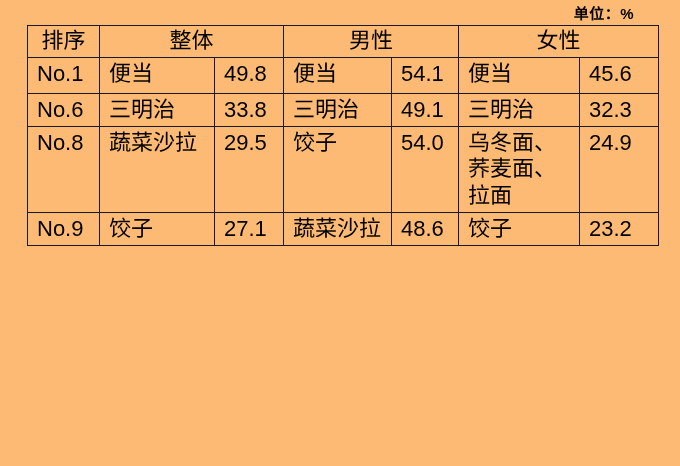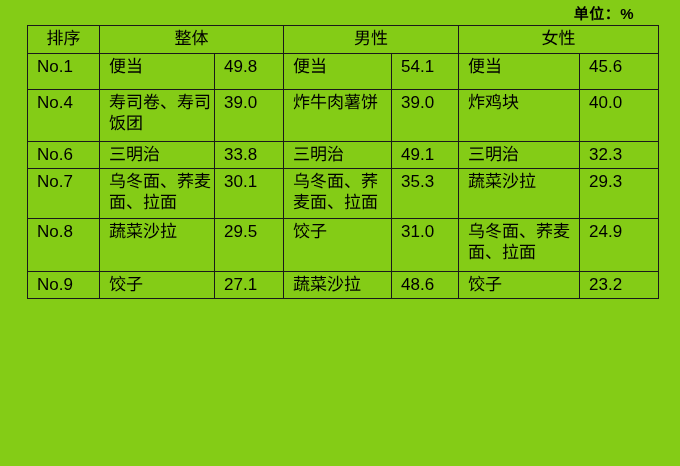"单位：%" .page { background: #84cc16 -> #fdba74 }
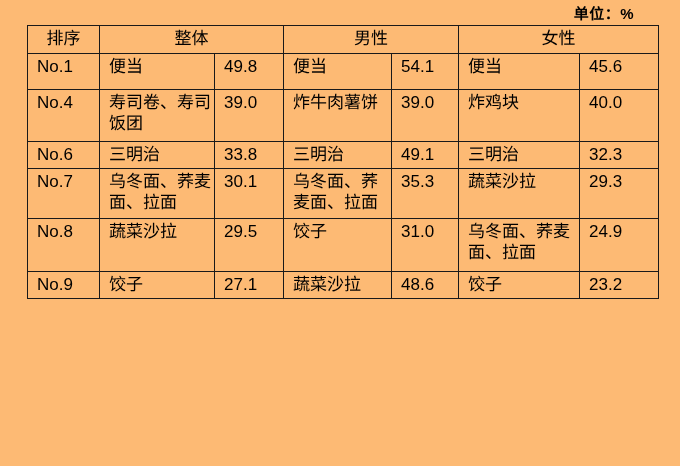"排序" table.data-table { font-size: 17px -> 22px }
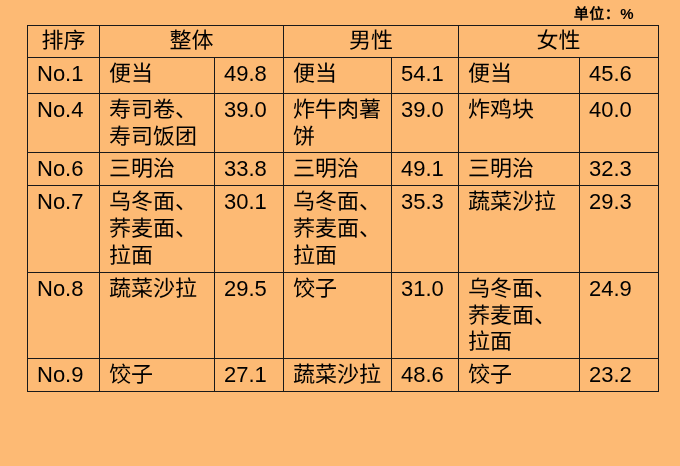"No.4" tr.h52 { html: <tr> <td>No.4</td> <td>寿司卷、寿司饭团</td> <td>39.0</td> <td>炸牛肉薯饼</td> <td>39.0</td> <td>炸鸡块</td> <td>40.0</td> </tr> -> none }
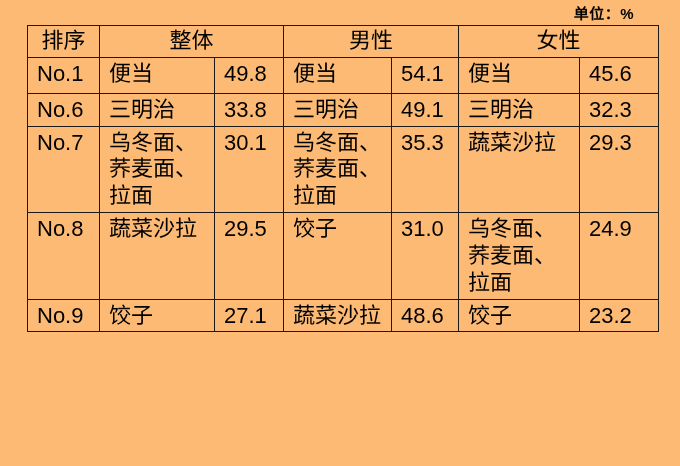"No.7" tr.h50 { html: <tr> <td>No.7</td> <td>乌冬面、荞麦面、拉面</td> <td>30.1</td> <td>乌冬面、荞麦面、拉面</td> <td>35.3</td> <td>蔬菜沙拉</td> <td>29.3</td> </tr> -> none }
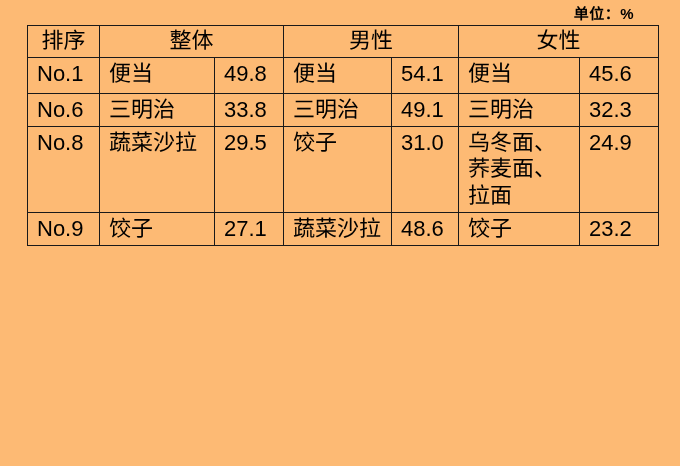"31.0" td.value-cell { text: 31.0 -> 54.0 }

_ _ _ _ _

## What you have to do
Before you return the listing, strip out its pictures; all else must match exactly.

## Output of the exercise
"单位：%" .page { background: #84cc16 -> #fdba74 }
"排序" table.data-table { font-size: 17px -> 22px }
"No.4" tr.h52 { html: <tr> <td>No.4</td> <td>寿司卷、寿司饭团</td> <td>39.0</td> <td>炸牛肉薯饼</td> <td>39.0</td> <td>炸鸡块</td> <td>40.0</td> </tr> -> none }
"No.7" tr.h50 { html: <tr> <td>No.7</td> <td>乌冬面、荞麦面、拉面</td> <td>30.1</td> <td>乌冬面、荞麦面、拉面</td> <td>35.3</td> <td>蔬菜沙拉</td> <td>29.3</td> </tr> -> none }
"31.0" td.value-cell { text: 31.0 -> 54.0 }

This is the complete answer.